(ABOUT THIS TASK): Say the number of lines holding the word "height" in the data, and leave out everything else.

(DATASET):
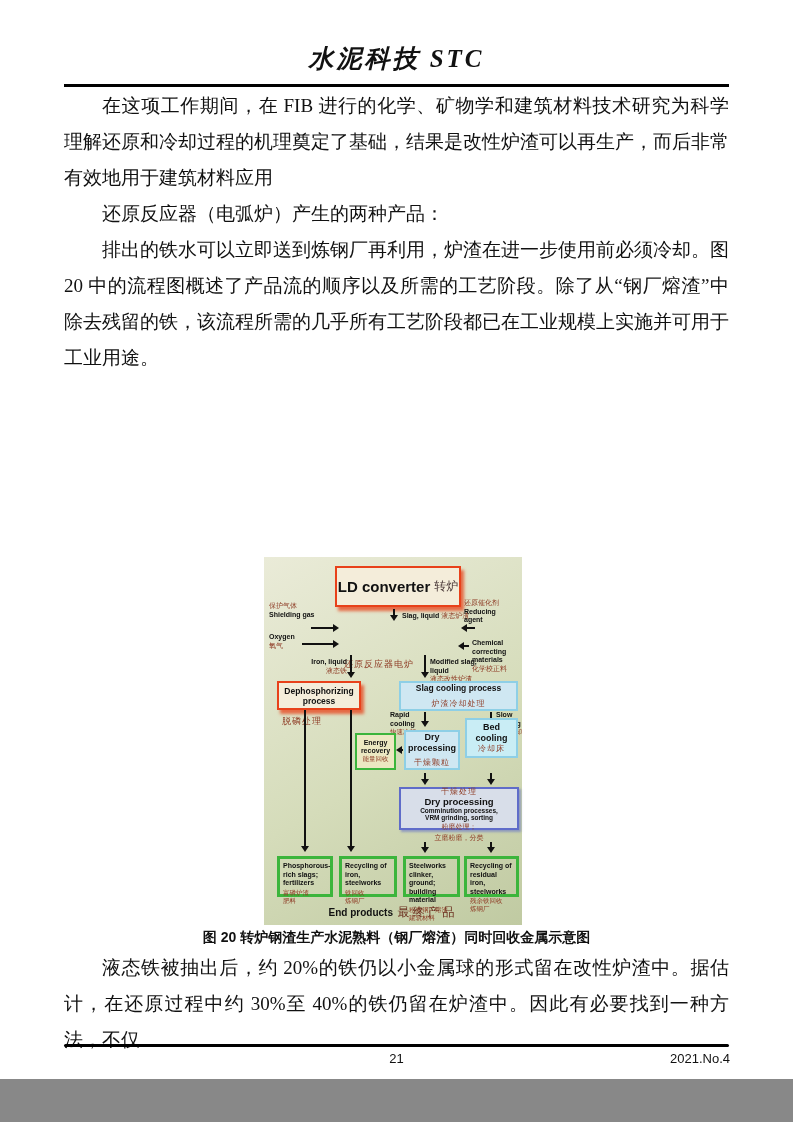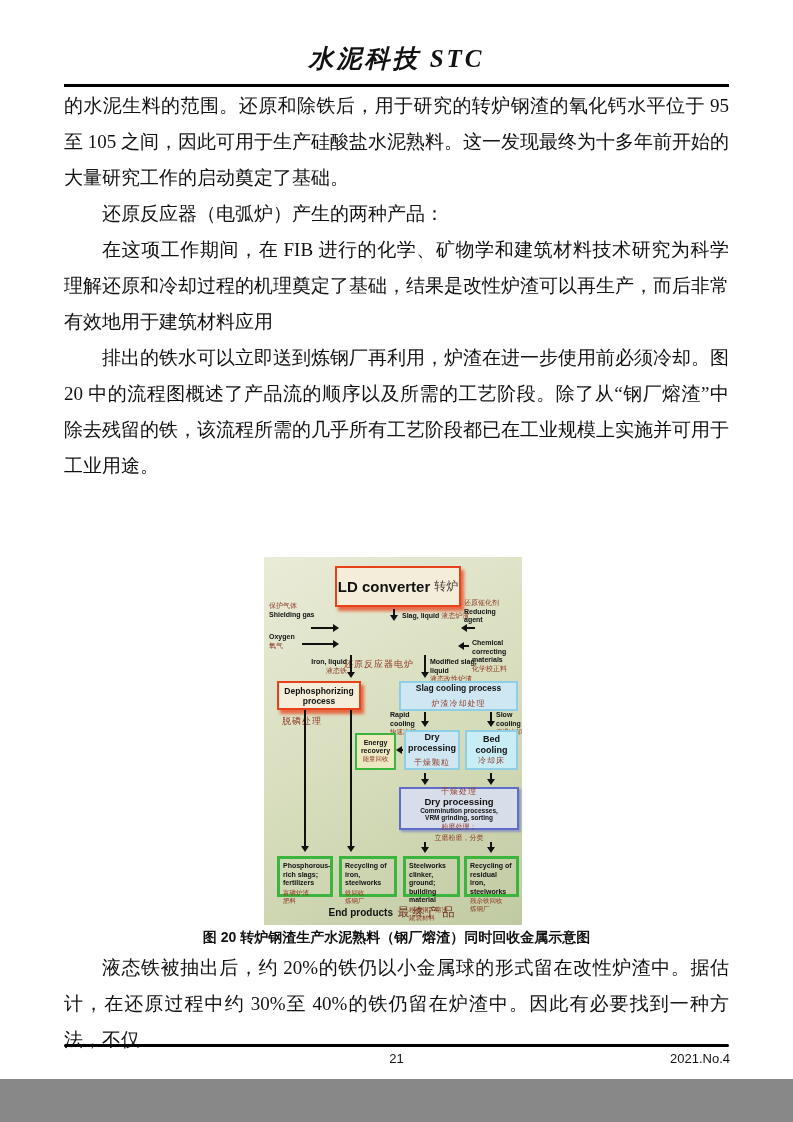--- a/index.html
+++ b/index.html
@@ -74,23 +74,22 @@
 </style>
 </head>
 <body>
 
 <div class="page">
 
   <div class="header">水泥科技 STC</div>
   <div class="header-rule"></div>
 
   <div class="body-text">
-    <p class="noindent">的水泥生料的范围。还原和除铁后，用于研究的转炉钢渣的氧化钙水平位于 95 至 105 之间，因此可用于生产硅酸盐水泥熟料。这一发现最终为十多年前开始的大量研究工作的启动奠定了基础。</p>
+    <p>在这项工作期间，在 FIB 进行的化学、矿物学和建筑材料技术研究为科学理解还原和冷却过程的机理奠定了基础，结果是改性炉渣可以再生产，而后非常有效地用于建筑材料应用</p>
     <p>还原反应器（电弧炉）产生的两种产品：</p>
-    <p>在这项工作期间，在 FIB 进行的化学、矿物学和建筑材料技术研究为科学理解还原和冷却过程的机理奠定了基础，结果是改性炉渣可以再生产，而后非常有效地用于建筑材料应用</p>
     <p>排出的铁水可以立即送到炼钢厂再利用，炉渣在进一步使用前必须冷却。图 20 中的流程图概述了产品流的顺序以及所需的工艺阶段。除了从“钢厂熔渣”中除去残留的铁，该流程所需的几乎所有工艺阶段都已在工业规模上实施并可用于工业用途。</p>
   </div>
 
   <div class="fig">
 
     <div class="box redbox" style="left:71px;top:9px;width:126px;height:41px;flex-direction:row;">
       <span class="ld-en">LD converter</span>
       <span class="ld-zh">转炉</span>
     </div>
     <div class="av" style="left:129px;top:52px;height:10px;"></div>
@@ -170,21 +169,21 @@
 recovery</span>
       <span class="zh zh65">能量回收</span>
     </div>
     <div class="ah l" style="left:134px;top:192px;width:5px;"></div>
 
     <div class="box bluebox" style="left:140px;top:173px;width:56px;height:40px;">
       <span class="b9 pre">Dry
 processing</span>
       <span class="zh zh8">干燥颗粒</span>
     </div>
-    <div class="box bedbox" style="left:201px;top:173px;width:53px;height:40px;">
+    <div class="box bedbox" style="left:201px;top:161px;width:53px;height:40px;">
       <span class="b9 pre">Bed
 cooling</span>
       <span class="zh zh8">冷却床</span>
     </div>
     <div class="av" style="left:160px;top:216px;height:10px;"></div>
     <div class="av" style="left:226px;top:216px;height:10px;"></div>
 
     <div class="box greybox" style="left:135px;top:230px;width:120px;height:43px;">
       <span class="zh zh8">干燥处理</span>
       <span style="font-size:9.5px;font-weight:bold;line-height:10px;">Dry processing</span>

(WRITTEN ANSWER): 9